House Democrats Pass Joint Resolution to Invest in Early Childhood
House Democrats Champion Investing in Children, New Mexico’s Future Economic Success
Santa Fe, N.M. – Today, the House Floor passed House Joint Resolution 1 (HJR1), a constitutional amendment that seeks to uplift New Mexico children by increasing funding for early childhood education, by a vote of 36-31. Sponsored by Representatives Javier Martínez (D-Albuquerque), Antonio “Moe” Maestas (D-Albuquerque), and Stephanie Garcia Richard (D-Los Alamos), HJR1 invests in our state’s most precious resource, our children, by increasing enrollment in early childhood education and providing a strong return on investment to New Mexicans.
“Every child deserves every opportunity to be successful and healthy. This bill is a smart investment in our children, and is the most impactful thing we can do for our communities. The more prepared our young people are for their future, the better off we are as a state.” said Rep. Javier Martínez.

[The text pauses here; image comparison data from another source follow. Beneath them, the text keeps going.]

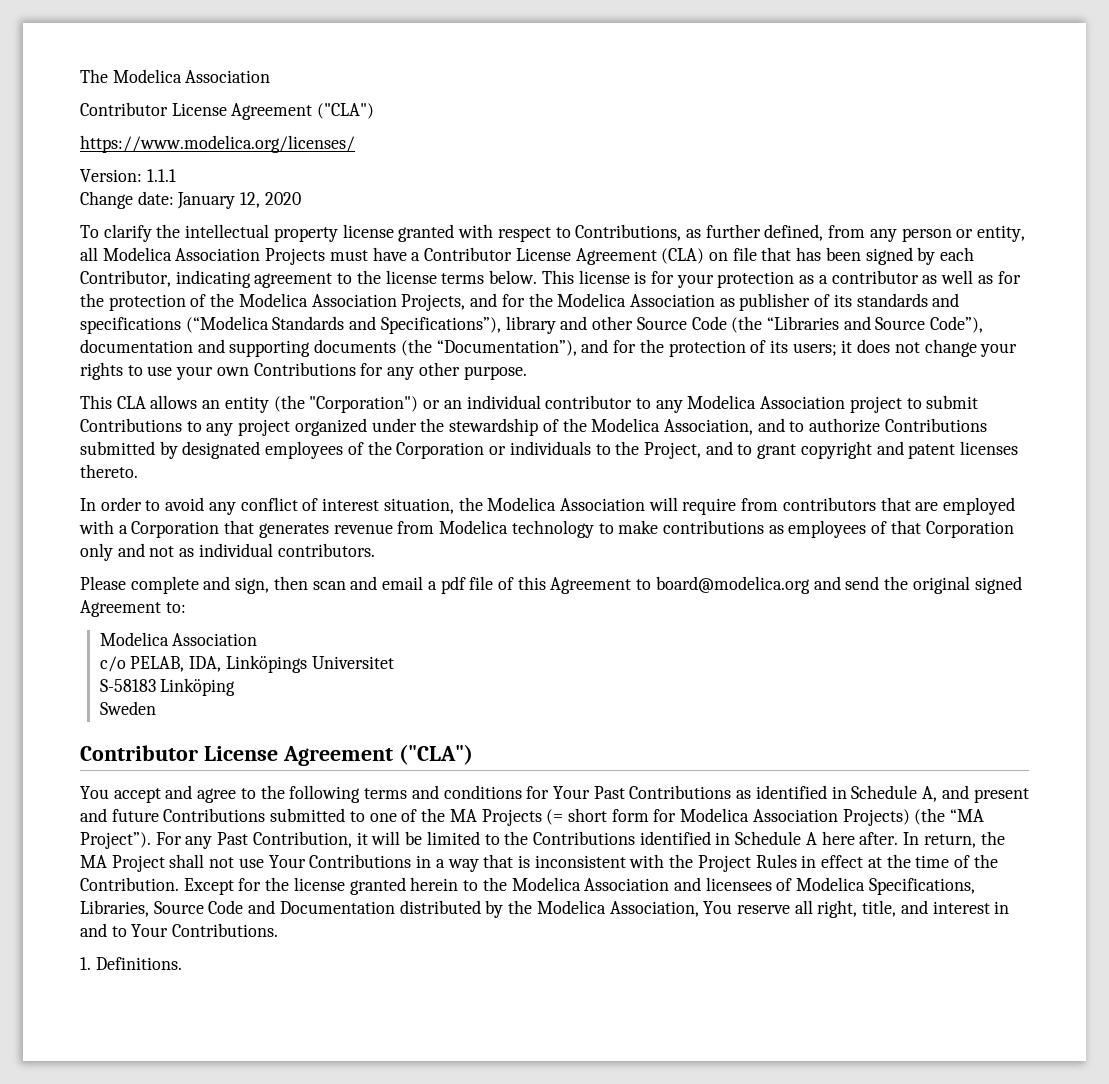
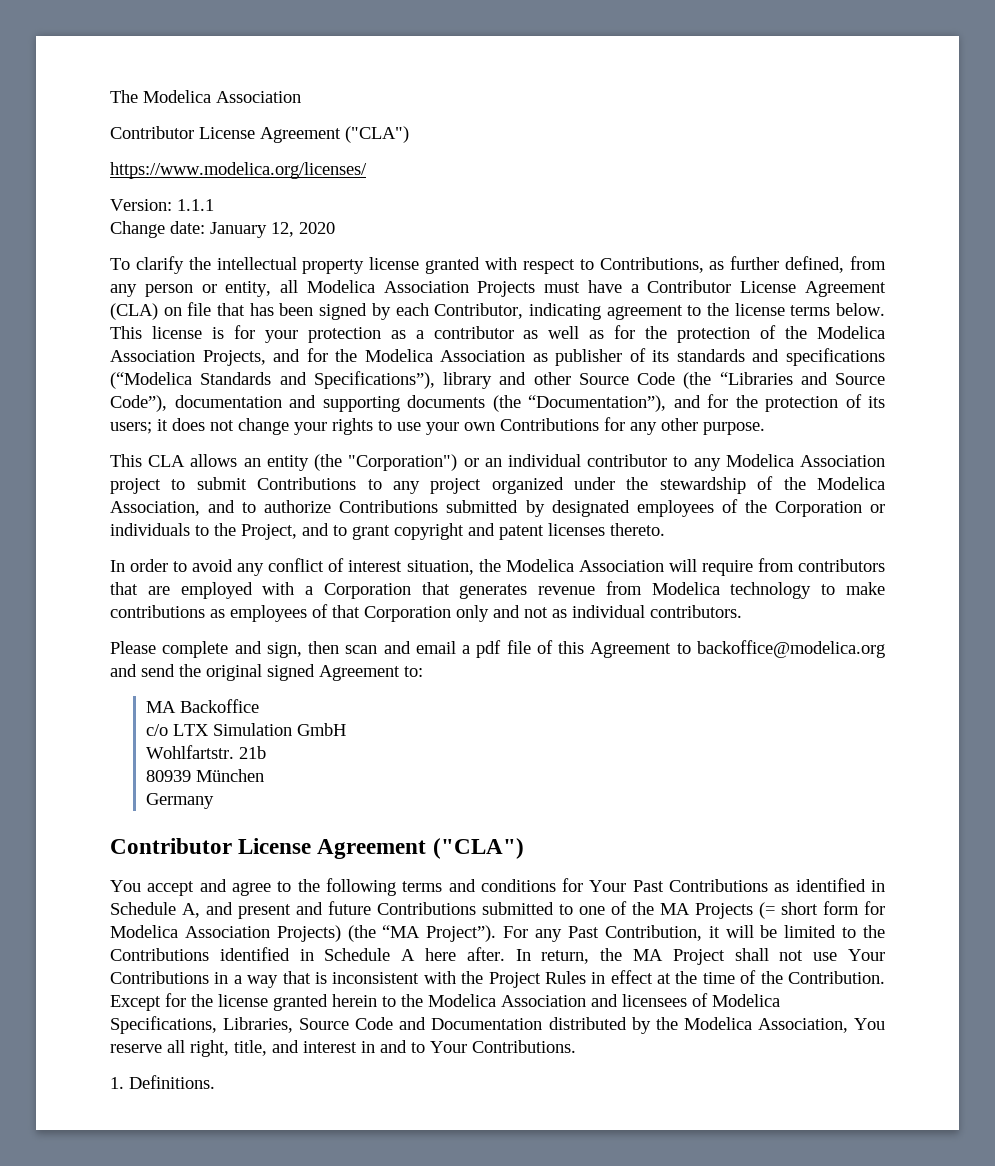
- Please complete and sign, then scan and email a pdf file of this Agreement to board@modelica.org and send the original signed Agreement to:
- Modelica Association
+ Please complete and sign, then scan and email a pdf file of this Agreement to backoffice@modelica.org and send the original signed Agreement to:
+ MA Backoffice
- c/o PELAB, IDA, Linköpings Universitet
- S-58183 Linköping
- Sweden
+ c/o LTX Simulation GmbH
+ Wohlfartstr. 21b
+ 80939 München
+ Germany

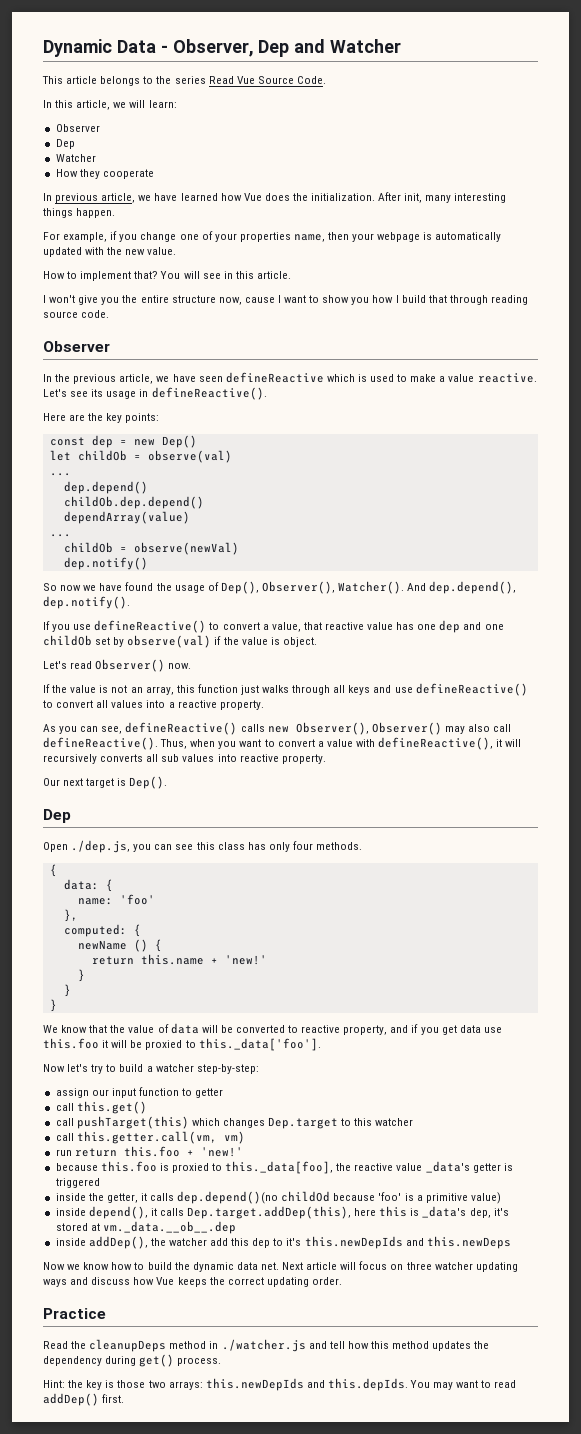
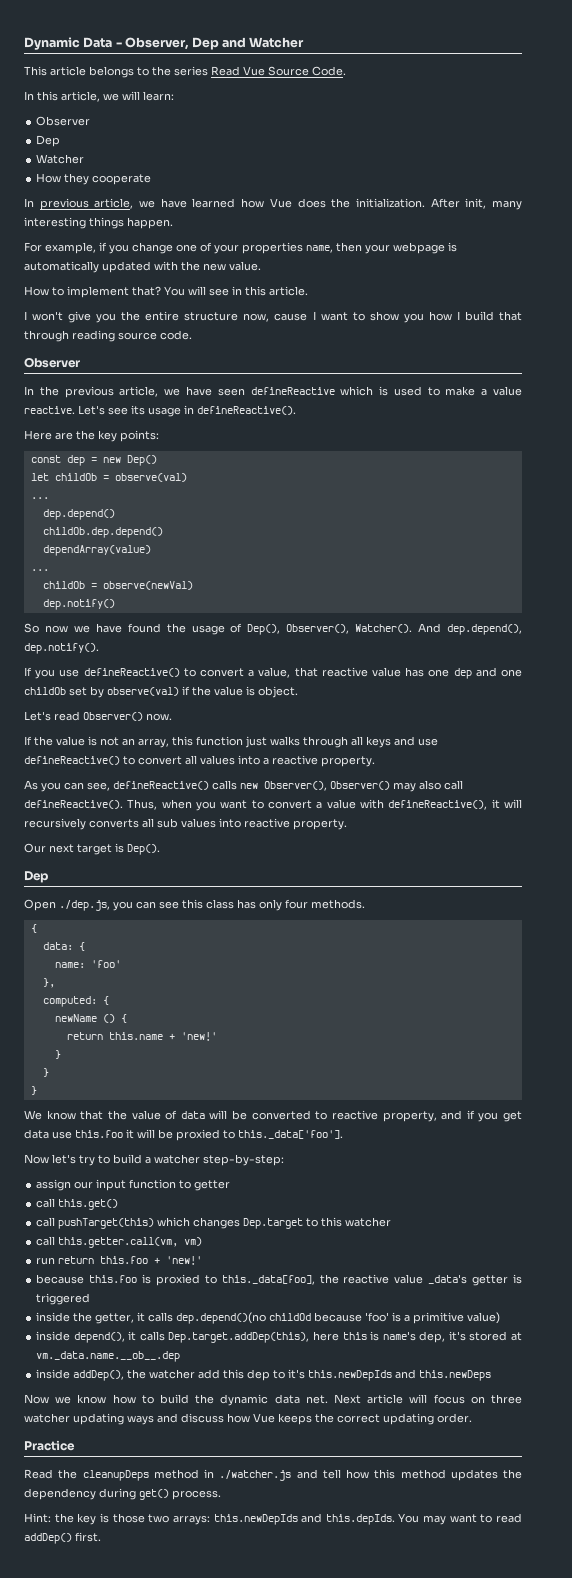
- inside depend(), it calls Dep.target.addDep(this), here this is _data's dep, it's stored at vm._data.__ob__.dep
+ inside depend(), it calls Dep.target.addDep(this), here this is name's dep, it's stored at vm._data.name.__ob__.dep

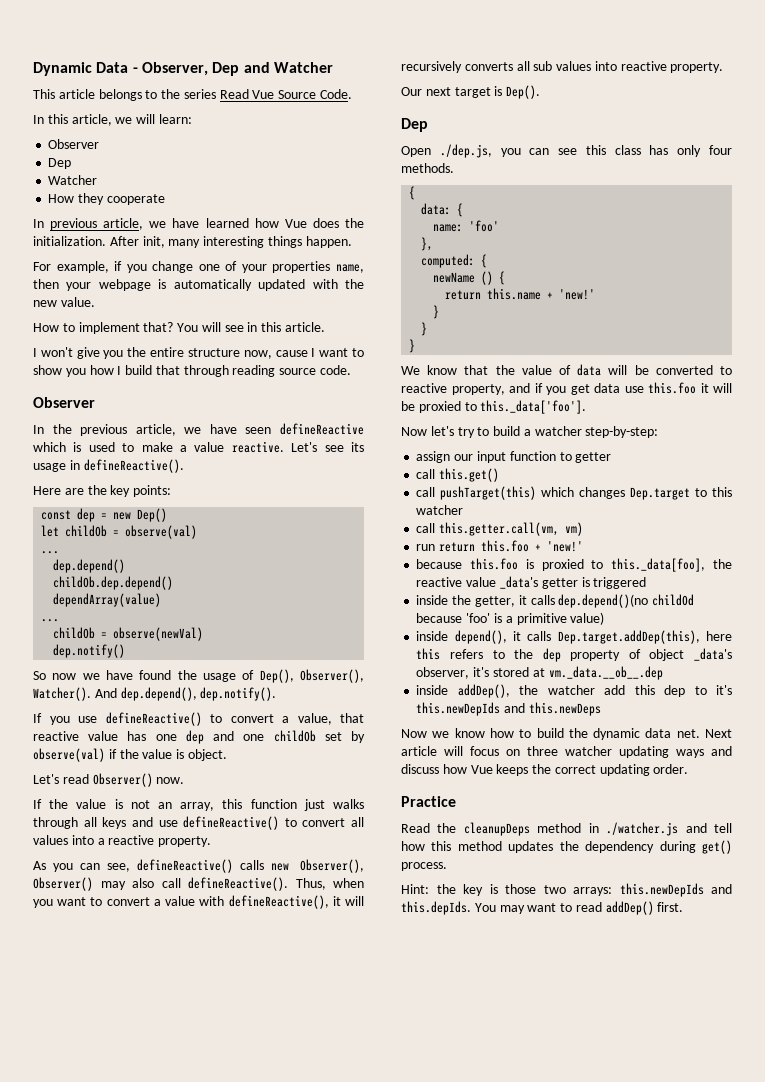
- inside depend(), it calls Dep.target.addDep(this), here this is name's dep, it's stored at vm._data.name.__ob__.dep
+ inside depend(), it calls Dep.target.addDep(this), here this refers to the dep property of object _data's observer, it's stored at vm._data.__ob__.dep

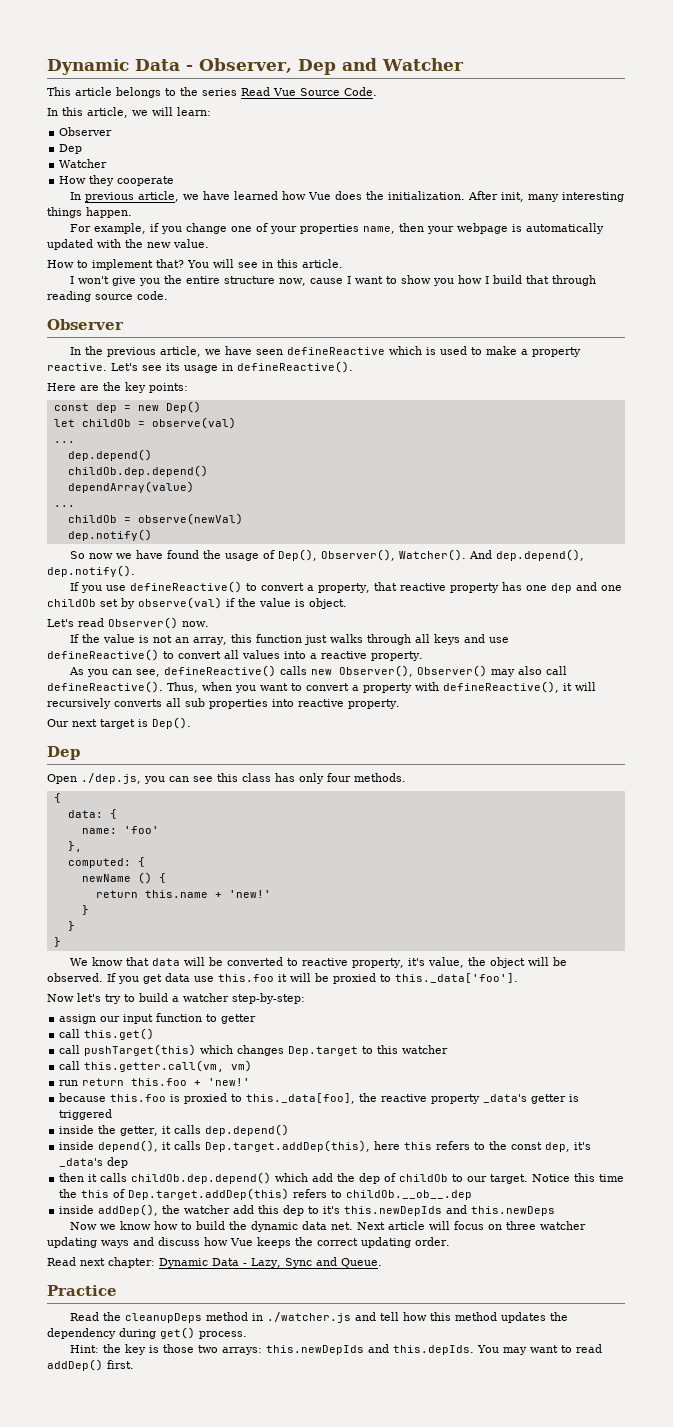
- In the previous article, we have seen defineReactive which is used to make a value reactive.
+ In the previous article, we have seen defineReactive which is used to make a property reactive.
- If you use defineReactive() to convert a value, that reactive value has one dep and one childOb set by observe(val) if the value is object.
+ If you use defineReactive() to convert a property, that reactive property has one dep and one childOb set by observe(val) if the value is object.
- Thus, when you want to convert a value with defineReactive(), it will recursively converts all sub values into reactive property.
+ Thus, when you want to convert a property with defineReactive(), it will recursively converts all sub properties into reactive property.
- We know that the value of data will be converted to reactive property, and if you get data use this.foo it will be proxied to this._data['foo'].
+ We know that data will be converted to reactive property, it's value, the object will be observed. If you get data use this.foo it will be proxied to this._data['foo'].
- because this.foo is proxied to this._data[foo], the reactive value _data's getter is triggered
+ because this.foo is proxied to this._data[foo], the reactive property _data's getter is triggered
- inside the getter, it calls dep.depend()(no childOd because 'foo' is a primitive value)
+ inside the getter, it calls dep.depend()
- inside depend(), it calls Dep.target.addDep(this), here this refers to the dep property of object _data's observer, it's stored at vm._data.__ob__.dep
+ inside depend(), it calls Dep.target.addDep(this), here this refers to the const dep, it's _data's dep
+ then it calls childOb.dep.depend() which add the dep of childOb to our target. Notice this time the this of Dep.target.addDep(this) refers to childOb.__ob__.dep
+ Read next chapter: Dynamic Data - Lazy, Sync and Queue.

“We will see the positive effects of this legislation for years to come. Investing in early childhood education is not only in our economic interest, it strengthens all of our communities by addressing two crucial issues in New Mexico – crime and poverty,” said Rep. Moe Maestas.
"The stock market may crash, oil may run out, but the investment we make in our kids will last forever. We know that educating our kids provides the highest return possible of any investment. This is the first step in giving New Mexicans the education and tools to move our state forward and as a sponsor of HJR 1, I was honored to ensure its passage, acting as Speaker during debate," said Rep. Stephanie Garcia Richard.
Currently, 95% of New Mexico children ages 3 and under don’t have access to critical services such as home visiting. Home visiting and other early childhood education services improve child wellbeing, readiness to learn, and other social outcomes. Children who have access to early childhood education services are more likely to graduate from high school, attend college, and have higher income earning potential.
The Joint Resolution now heads to the Senate for consideration.